**What to work on**
Set down the data again word for word. Skip any pictures.

**Dataset records**
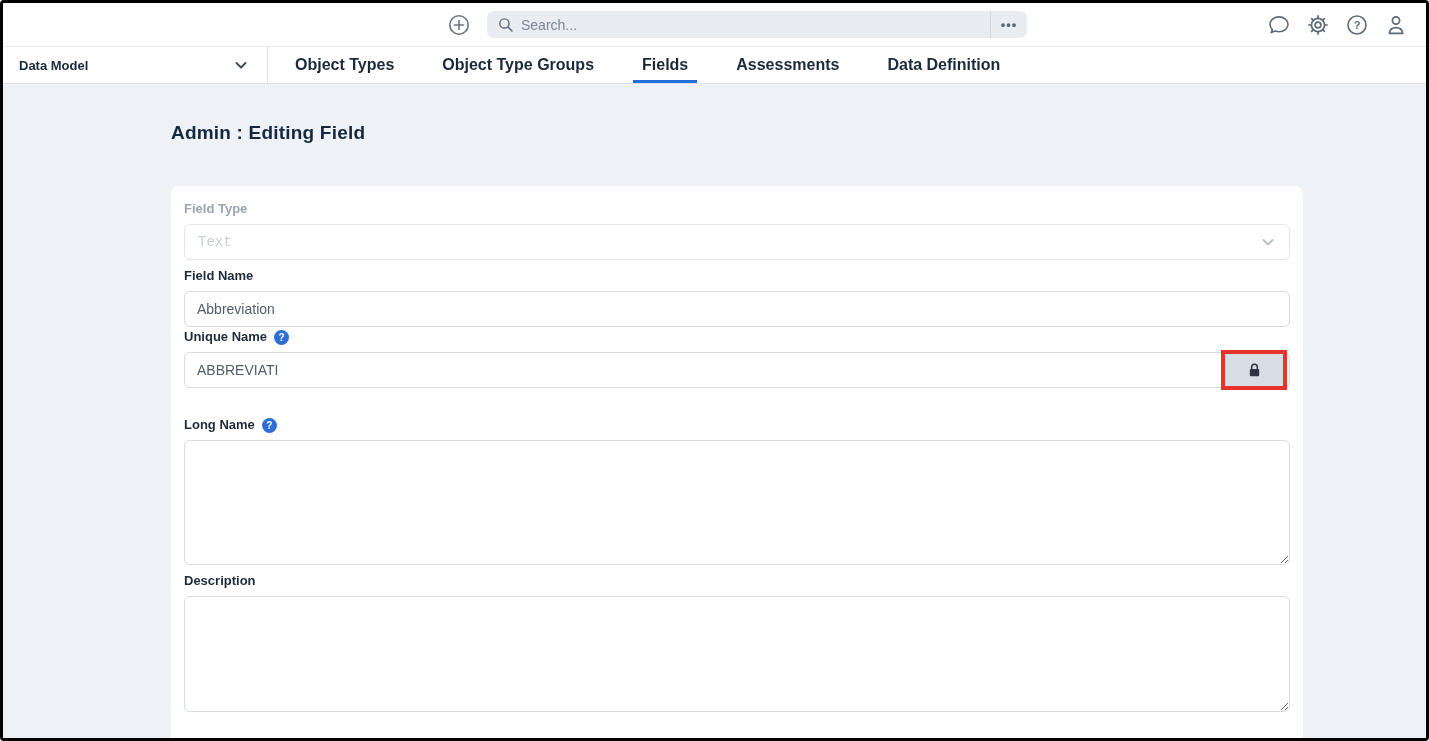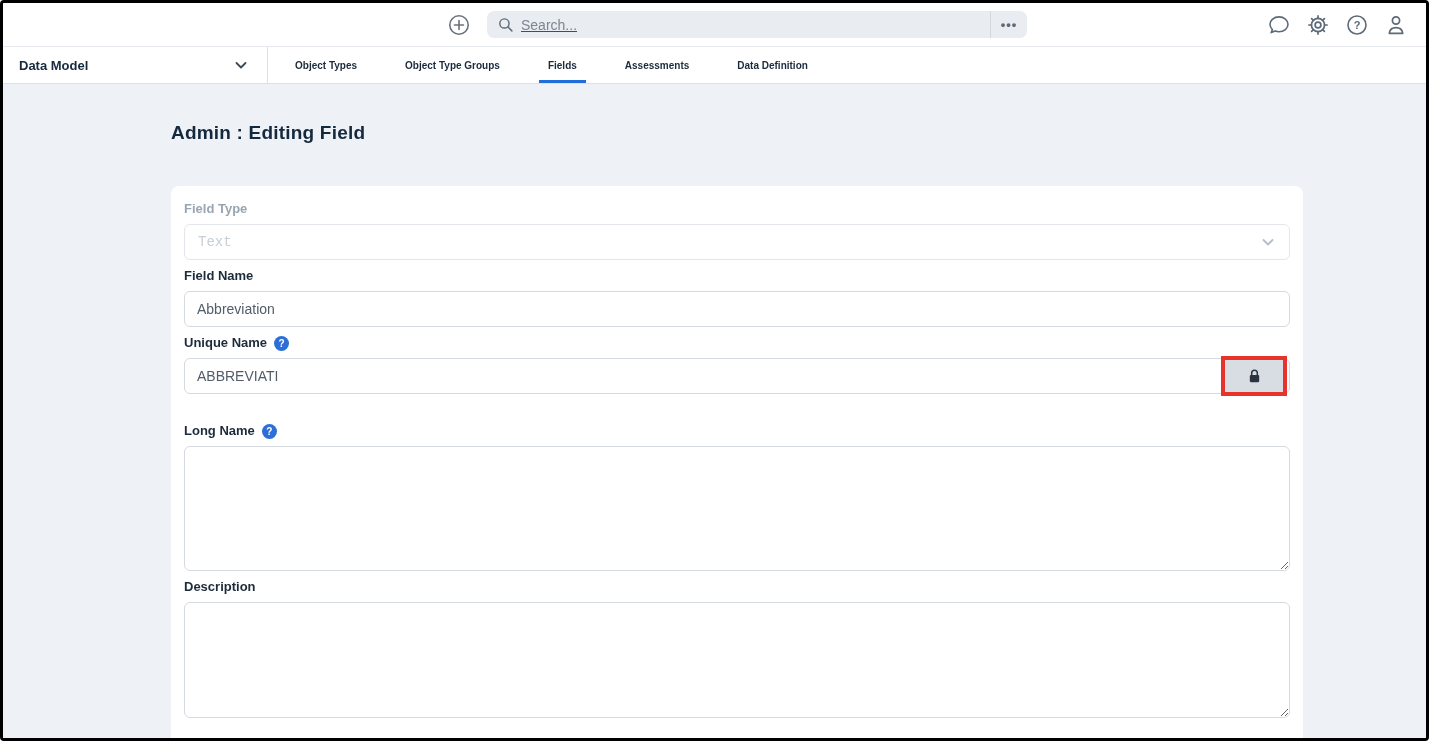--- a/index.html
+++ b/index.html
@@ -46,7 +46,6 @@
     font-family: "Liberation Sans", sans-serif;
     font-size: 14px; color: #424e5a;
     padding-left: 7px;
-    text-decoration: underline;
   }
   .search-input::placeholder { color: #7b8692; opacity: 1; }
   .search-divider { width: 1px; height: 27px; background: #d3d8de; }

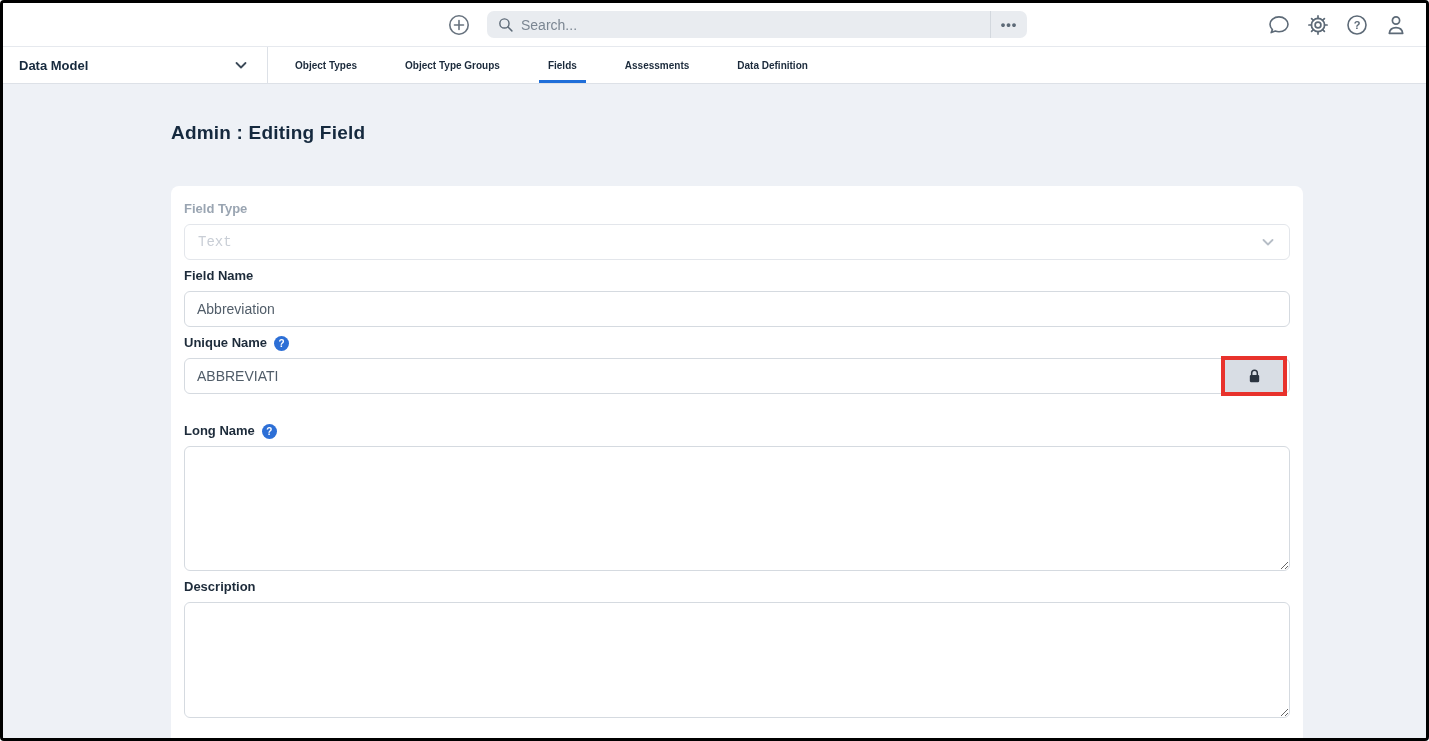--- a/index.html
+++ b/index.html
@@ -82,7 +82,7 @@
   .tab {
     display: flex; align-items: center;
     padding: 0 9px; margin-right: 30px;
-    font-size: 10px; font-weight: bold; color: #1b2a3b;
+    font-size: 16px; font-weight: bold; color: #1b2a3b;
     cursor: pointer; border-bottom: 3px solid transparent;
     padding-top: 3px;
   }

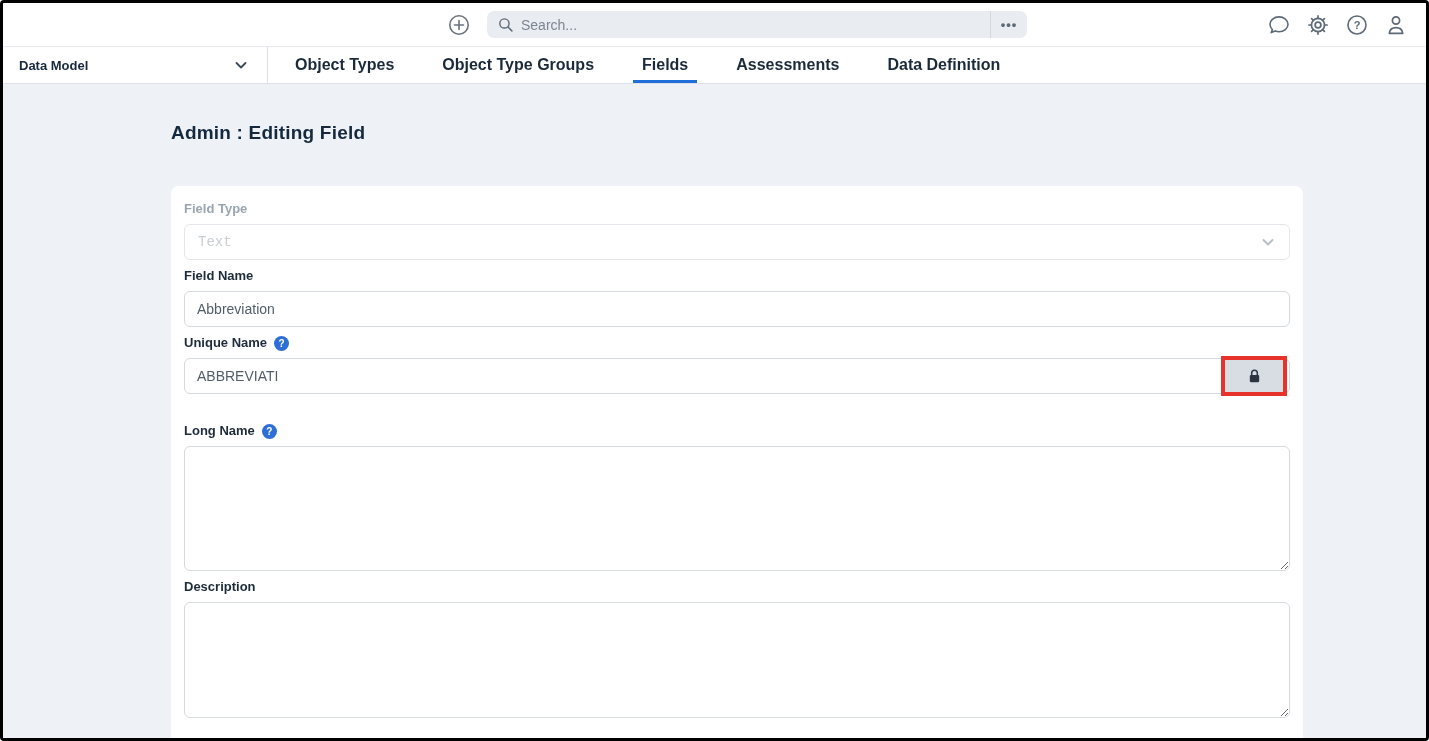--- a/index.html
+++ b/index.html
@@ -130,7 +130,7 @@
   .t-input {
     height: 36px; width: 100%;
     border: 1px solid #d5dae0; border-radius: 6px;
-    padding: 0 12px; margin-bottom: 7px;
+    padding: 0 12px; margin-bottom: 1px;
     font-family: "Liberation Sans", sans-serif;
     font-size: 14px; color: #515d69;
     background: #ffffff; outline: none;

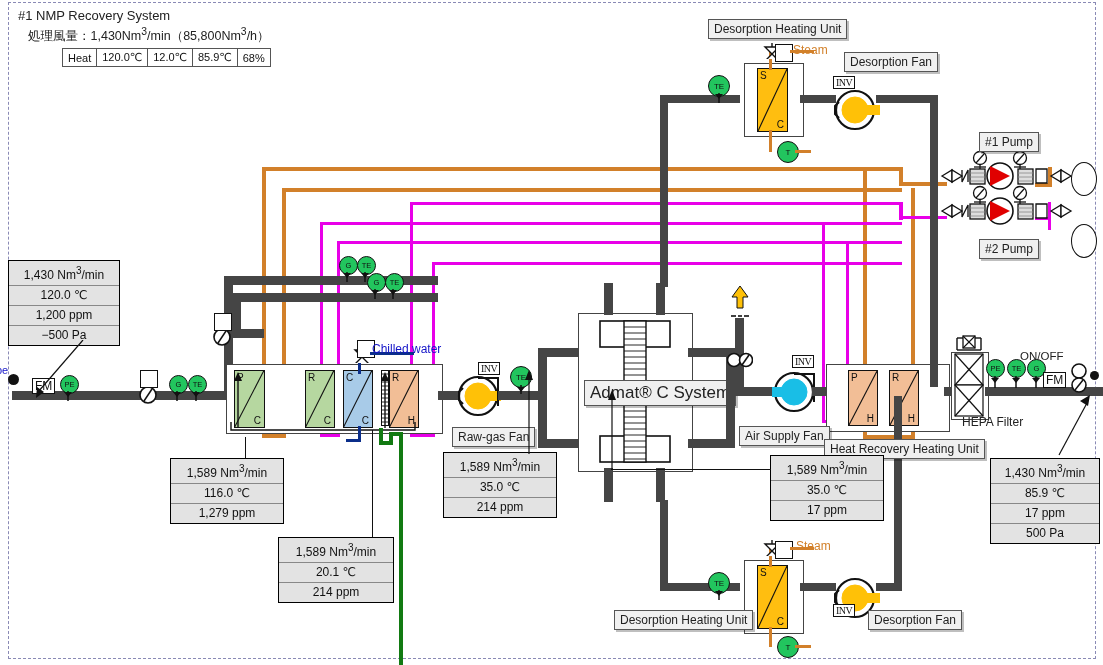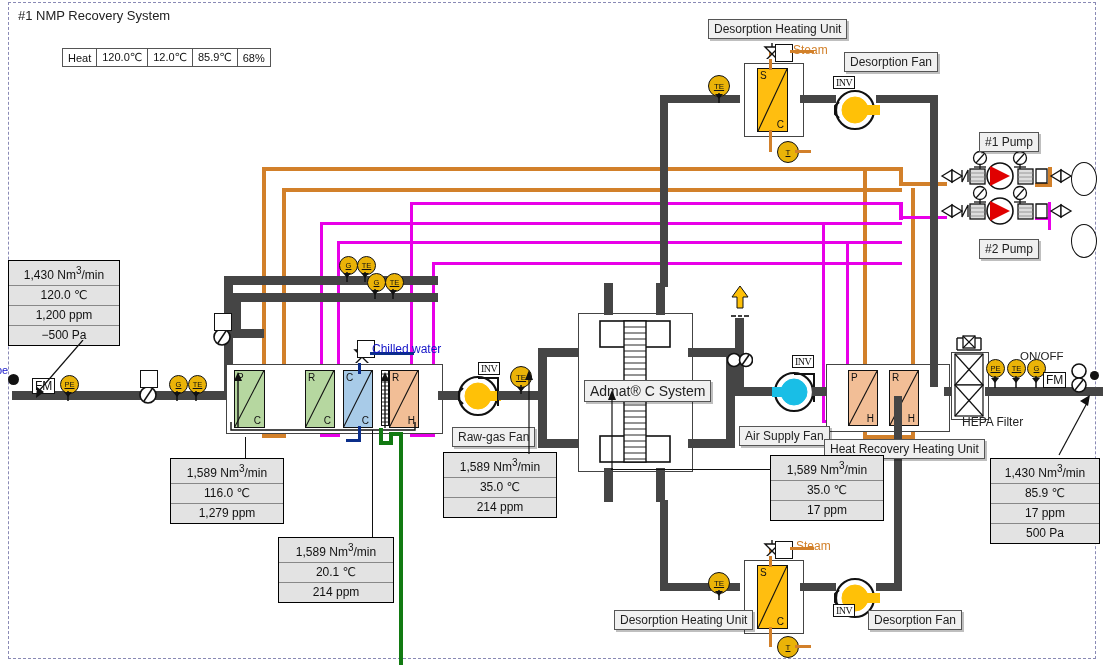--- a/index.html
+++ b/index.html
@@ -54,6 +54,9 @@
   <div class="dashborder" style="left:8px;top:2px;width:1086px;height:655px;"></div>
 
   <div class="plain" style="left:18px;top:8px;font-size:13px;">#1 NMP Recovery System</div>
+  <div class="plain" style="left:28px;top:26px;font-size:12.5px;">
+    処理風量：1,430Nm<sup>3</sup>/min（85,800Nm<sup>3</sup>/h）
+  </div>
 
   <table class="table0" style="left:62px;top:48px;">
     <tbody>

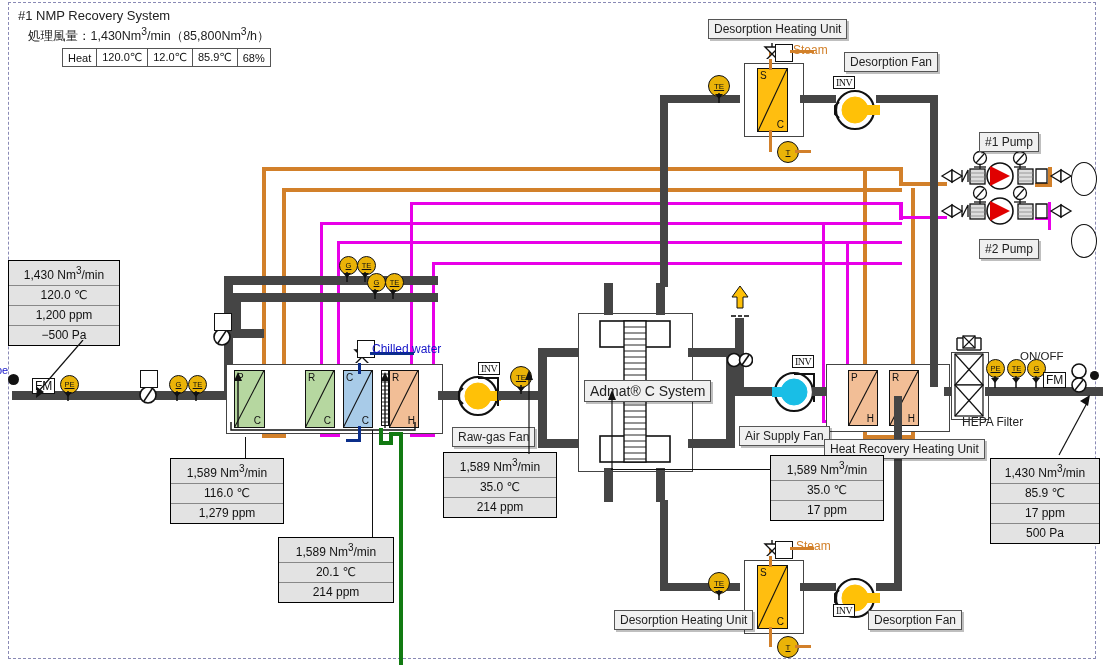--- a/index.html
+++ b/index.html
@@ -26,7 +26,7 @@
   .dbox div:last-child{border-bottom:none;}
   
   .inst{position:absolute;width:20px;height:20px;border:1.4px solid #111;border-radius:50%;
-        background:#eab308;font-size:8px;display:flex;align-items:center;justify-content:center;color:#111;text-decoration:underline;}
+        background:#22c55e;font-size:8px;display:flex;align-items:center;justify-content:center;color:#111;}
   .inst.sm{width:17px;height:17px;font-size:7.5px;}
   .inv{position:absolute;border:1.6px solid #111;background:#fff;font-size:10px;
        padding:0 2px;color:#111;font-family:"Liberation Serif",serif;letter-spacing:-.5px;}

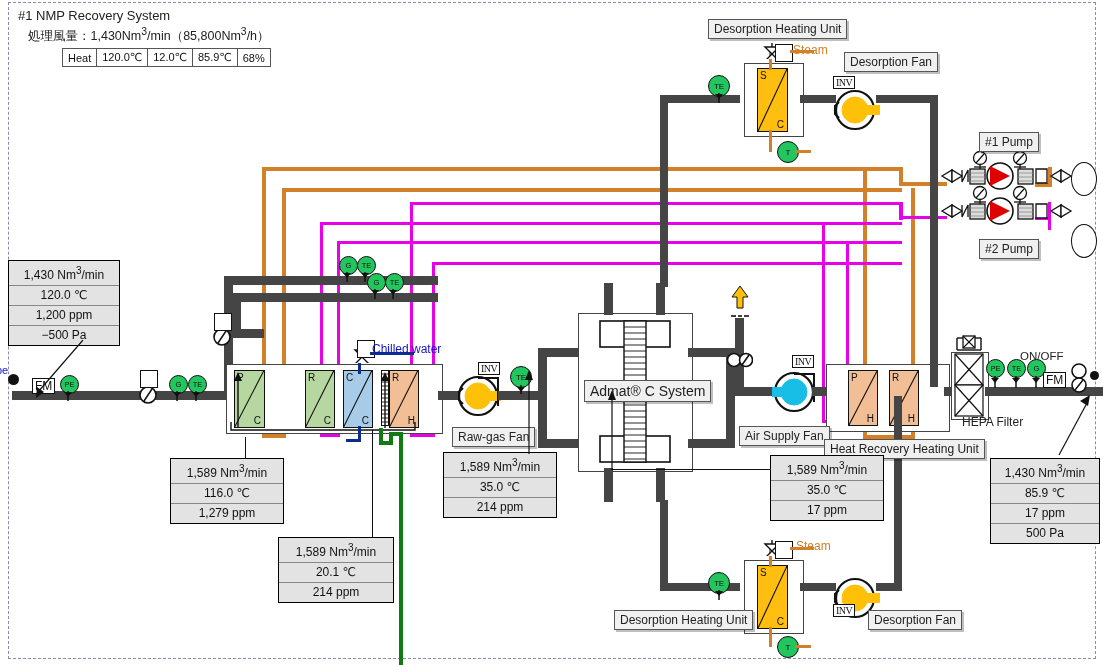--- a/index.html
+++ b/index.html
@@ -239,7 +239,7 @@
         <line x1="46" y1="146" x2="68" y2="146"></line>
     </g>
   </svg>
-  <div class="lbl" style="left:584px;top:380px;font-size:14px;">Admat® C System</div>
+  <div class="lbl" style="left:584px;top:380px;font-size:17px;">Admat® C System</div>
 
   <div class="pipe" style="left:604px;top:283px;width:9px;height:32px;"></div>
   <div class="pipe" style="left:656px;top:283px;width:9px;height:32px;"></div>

**Solution for this task**
--- a/index.html
+++ b/index.html
@@ -46,7 +46,6 @@
     font-family: "Liberation Sans", sans-serif;
     font-size: 14px; color: #424e5a;
     padding-left: 7px;
-    text-decoration: underline;
   }
   .search-input::placeholder { color: #7b8692; opacity: 1; }
   .search-divider { width: 1px; height: 27px; background: #d3d8de; }

--- a/index.html
+++ b/index.html
@@ -82,7 +82,7 @@
   .tab {
     display: flex; align-items: center;
     padding: 0 9px; margin-right: 30px;
-    font-size: 10px; font-weight: bold; color: #1b2a3b;
+    font-size: 16px; font-weight: bold; color: #1b2a3b;
     cursor: pointer; border-bottom: 3px solid transparent;
     padding-top: 3px;
   }

--- a/index.html
+++ b/index.html
@@ -130,7 +130,7 @@
   .t-input {
     height: 36px; width: 100%;
     border: 1px solid #d5dae0; border-radius: 6px;
-    padding: 0 12px; margin-bottom: 7px;
+    padding: 0 12px; margin-bottom: 1px;
     font-family: "Liberation Sans", sans-serif;
     font-size: 14px; color: #515d69;
     background: #ffffff; outline: none;

--- a/index.html
+++ b/index.html
@@ -54,6 +54,9 @@
   <div class="dashborder" style="left:8px;top:2px;width:1086px;height:655px;"></div>
 
   <div class="plain" style="left:18px;top:8px;font-size:13px;">#1 NMP Recovery System</div>
+  <div class="plain" style="left:28px;top:26px;font-size:12.5px;">
+    処理風量：1,430Nm<sup>3</sup>/min（85,800Nm<sup>3</sup>/h）
+  </div>
 
   <table class="table0" style="left:62px;top:48px;">
     <tbody>

--- a/index.html
+++ b/index.html
@@ -26,7 +26,7 @@
   .dbox div:last-child{border-bottom:none;}
   
   .inst{position:absolute;width:20px;height:20px;border:1.4px solid #111;border-radius:50%;
-        background:#eab308;font-size:8px;display:flex;align-items:center;justify-content:center;color:#111;text-decoration:underline;}
+        background:#22c55e;font-size:8px;display:flex;align-items:center;justify-content:center;color:#111;}
   .inst.sm{width:17px;height:17px;font-size:7.5px;}
   .inv{position:absolute;border:1.6px solid #111;background:#fff;font-size:10px;
        padding:0 2px;color:#111;font-family:"Liberation Serif",serif;letter-spacing:-.5px;}

--- a/index.html
+++ b/index.html
@@ -239,7 +239,7 @@
         <line x1="46" y1="146" x2="68" y2="146"></line>
     </g>
   </svg>
-  <div class="lbl" style="left:584px;top:380px;font-size:14px;">Admat® C System</div>
+  <div class="lbl" style="left:584px;top:380px;font-size:17px;">Admat® C System</div>
 
   <div class="pipe" style="left:604px;top:283px;width:9px;height:32px;"></div>
   <div class="pipe" style="left:656px;top:283px;width:9px;height:32px;"></div>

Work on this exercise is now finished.